The Gift of the Magi

By Charles Rush

December 18, 2005

Lk. 2: 1-7

[ Audio (mp3, 7Mb) ]


S o
me members of the congregation and our staff all thought a word on keeping Christmas simple might be in order this year. No sooner had we put the final touches on the service than the Wall Street Journal ran a story on “Downsizing Christmas-Nice Idea, Difficult to Execute”.

They interviewed one Robin Look, a 47 year old, mother of three, who is serving as the P.T.A. president this year in Dallas, where she lives, in addition to her job as a human-relations director at a law firm… Human relations director at a law office – I wonder what she really does? Teach people how to offer others a hug just after they bitten someone's head off.

Mrs. Look says she is “tired of the clutter and tired of all the time things take” and who isn't? The article goes on to say that in years past she felt the need to redecorate her entire house right down to changing the kitchen clock to one of those kitsch clocks of Santa that uses his arms to point to the hour and minute. This year she has decided to lose the clock… Let me just say, a very wise move, Mrs. Look. And she is prepared to lose about half of the other decorations- and here one can only speculate what will be left in the attic… the neon outline of Frosty the Snowman, a wind up Santa swinging a golf club, a collection of Elves in riding chaps and cowboy boots that play a tape of Willie Nelson singing “I'll be home for Christmas”. Whatever it is, trust me, she can live without it…
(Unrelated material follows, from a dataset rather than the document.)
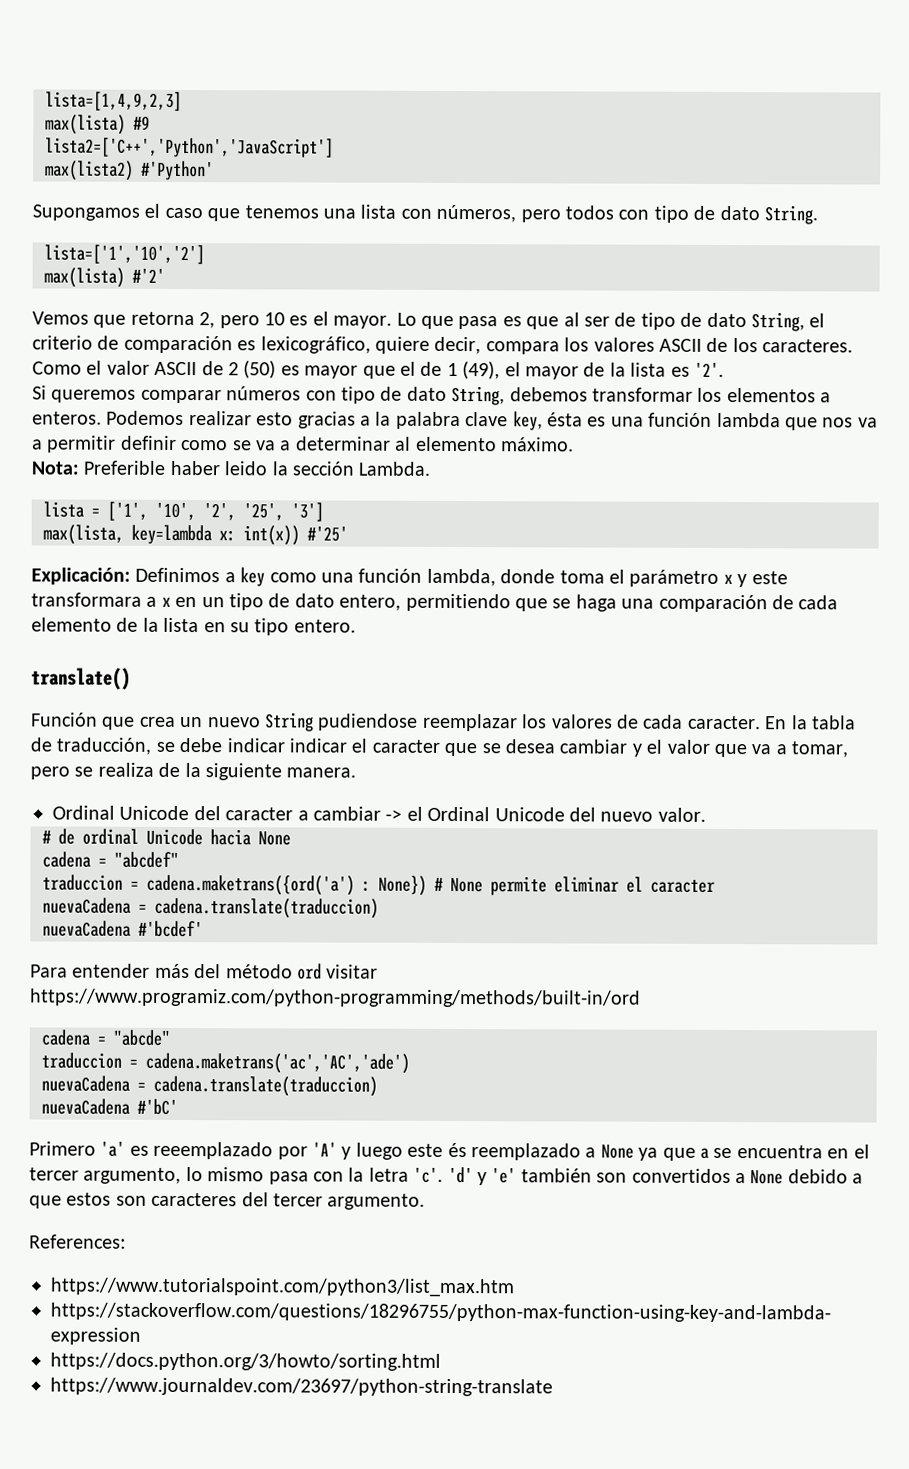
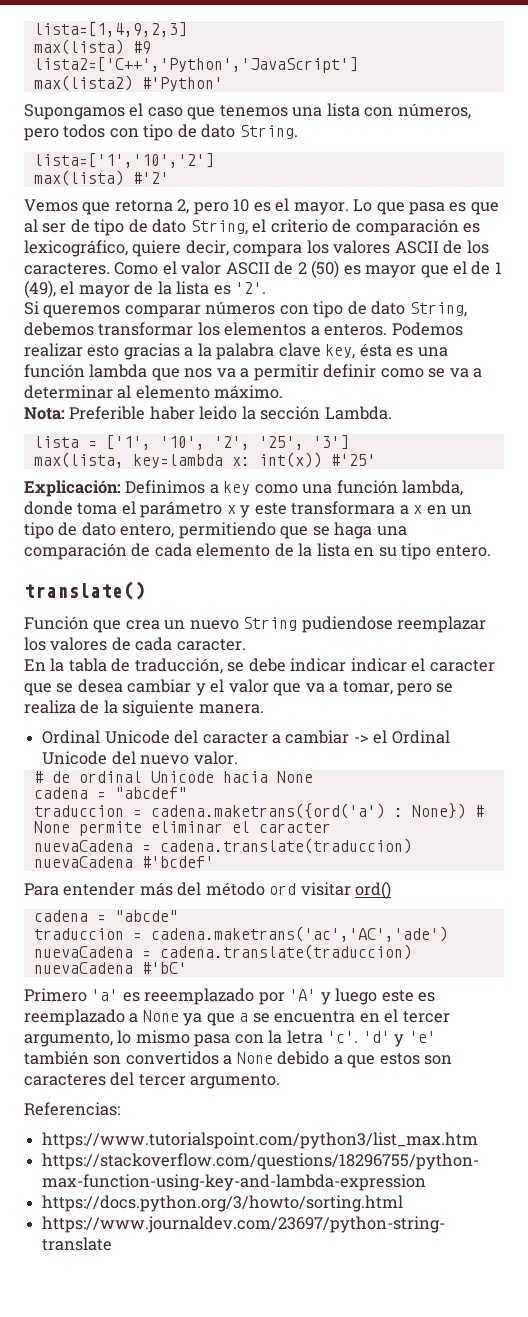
(761, 722) none -> (246, 645) //
[30,988,641,1008] https://www.programiz.com/python-programming/methods/built-in/ord -> [355,881,392,899] ord()
[447,1142,467,1158] és -> [418,992,436,1002] es
[29,1234,126,1249] References: -> [24,1102,120,1116] Referencias:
Mrs. Look is planning on giving her children a check for Christmas with a single inexpensive wrapped gift for each. As for relatives, friends, and colleagues, she is donating small amounts of money in their name to charity.

But, says Mrs. Look, “Call me back closer to the holidays… I might chicken out.” And that is where the Sharper Image and J Crew comes in on Dec. 21- as Mrs. Look runs up $2,350 during a long but very efficient lunch- on new jammies and some very interesting unique crap for the family that has everything already.

They also interviewed Iris Krasnow, an author in the metro-Washington, who is the mother of 4. Mrs. Krasnow reports that her teenage daughter has begun complaining that she doesn't hand make all the holiday decorations, cards, and delicacies. The author and Mother of 4 reports this with furrowed brow. Said her uncompromising teen, as only a daughter can say to her mother, “I thought you were from the Midwest?” The direction of guilt is now omni-generational.

Mrs. Krasnow reports that she has let go of one of the cherished Christmas traditions- the holiday card with the family newsletter. She has decided to send it out when she gets around to it… usually these days sometime in early June. We get a couple of those cards every year… but none of them come from Summit, New Jersey.

Our scriptures this morning and our theme music lift up the virtue of simplicity and I think there is a place for that in the Christmas season, remembering the simple grace that radiated out of a barn in a lowly rural village on the back side of civilization 2000 years ago.

But we also need to be realistic about why it is so challenging to be simple. It is true, as many Minister and Editorial writer will point out in the next couple of weeks, that the season is a bombast of commercial marketing that secularizes and materializes the season.

But, the fact of the matter is that our end of the year marketing campaign is simply our contribution to what is probably one of the oldest spiritual holidays of culinary/alcoholic/sensual excess in human civilization.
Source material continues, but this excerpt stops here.